* [WHAT THE TASK REQUIRES]
Nothing but the lines from the start of the data through the line with "- Other things? | | | | |" should appear in the answer, each retyped exactly, and pictures should not.

□ □ □ □ □

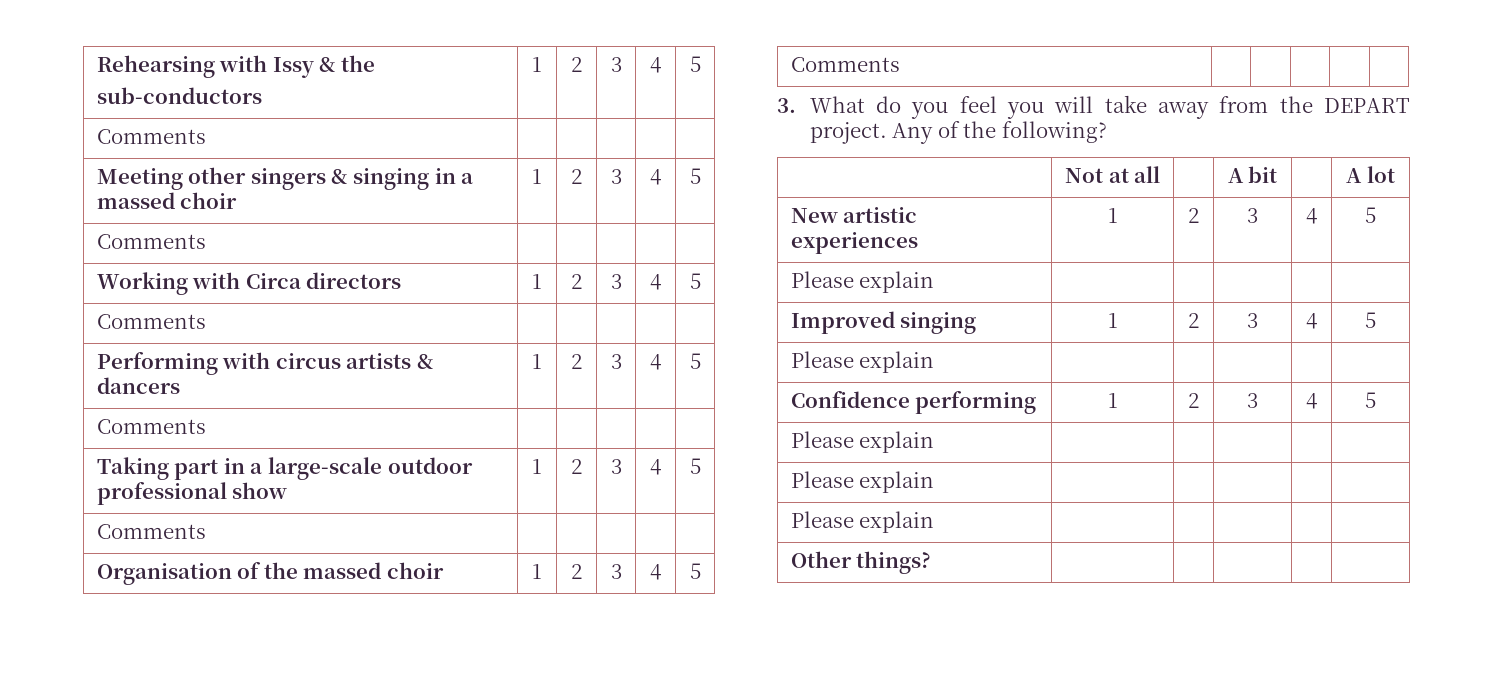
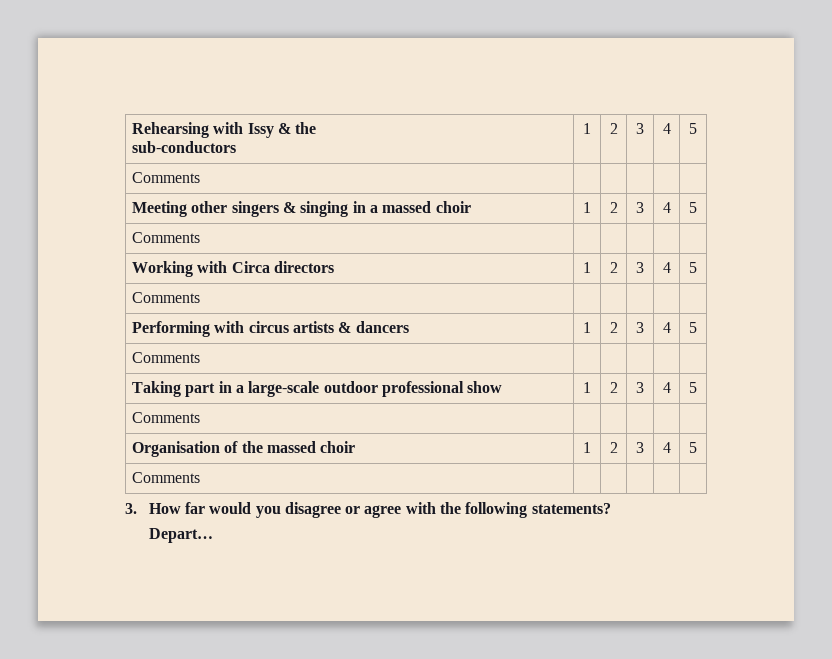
- 3. What do you feel you will take away from the DEPART project. Any of the following?
- | Not at all | | A bit | | A lot
- New artistic experiences | 1 | 2 | 3 | 4 | 5
- Please explain | | | | |
- Improved singing | 1 | 2 | 3 | 4 | 5
- Please explain | | | | |
- Confidence performing | 1 | 2 | 3 | 4 | 5
- Please explain | | | | |
- Please explain | | | | |
- Please explain | | | | |
- Other things? | | | | |
+ 3. How far would you disagree or agree with the following statements?
+ Depart…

□ □ □ □ □

* [OUTPUT BELOW]
- 3. What do you feel you will take away from the DEPART project. Any of the following?
- | Not at all | | A bit | | A lot
- New artistic experiences | 1 | 2 | 3 | 4 | 5
- Please explain | | | | |
- Improved singing | 1 | 2 | 3 | 4 | 5
- Please explain | | | | |
- Confidence performing | 1 | 2 | 3 | 4 | 5
- Please explain | | | | |
- Please explain | | | | |
- Please explain | | | | |
- Other things? | | | | |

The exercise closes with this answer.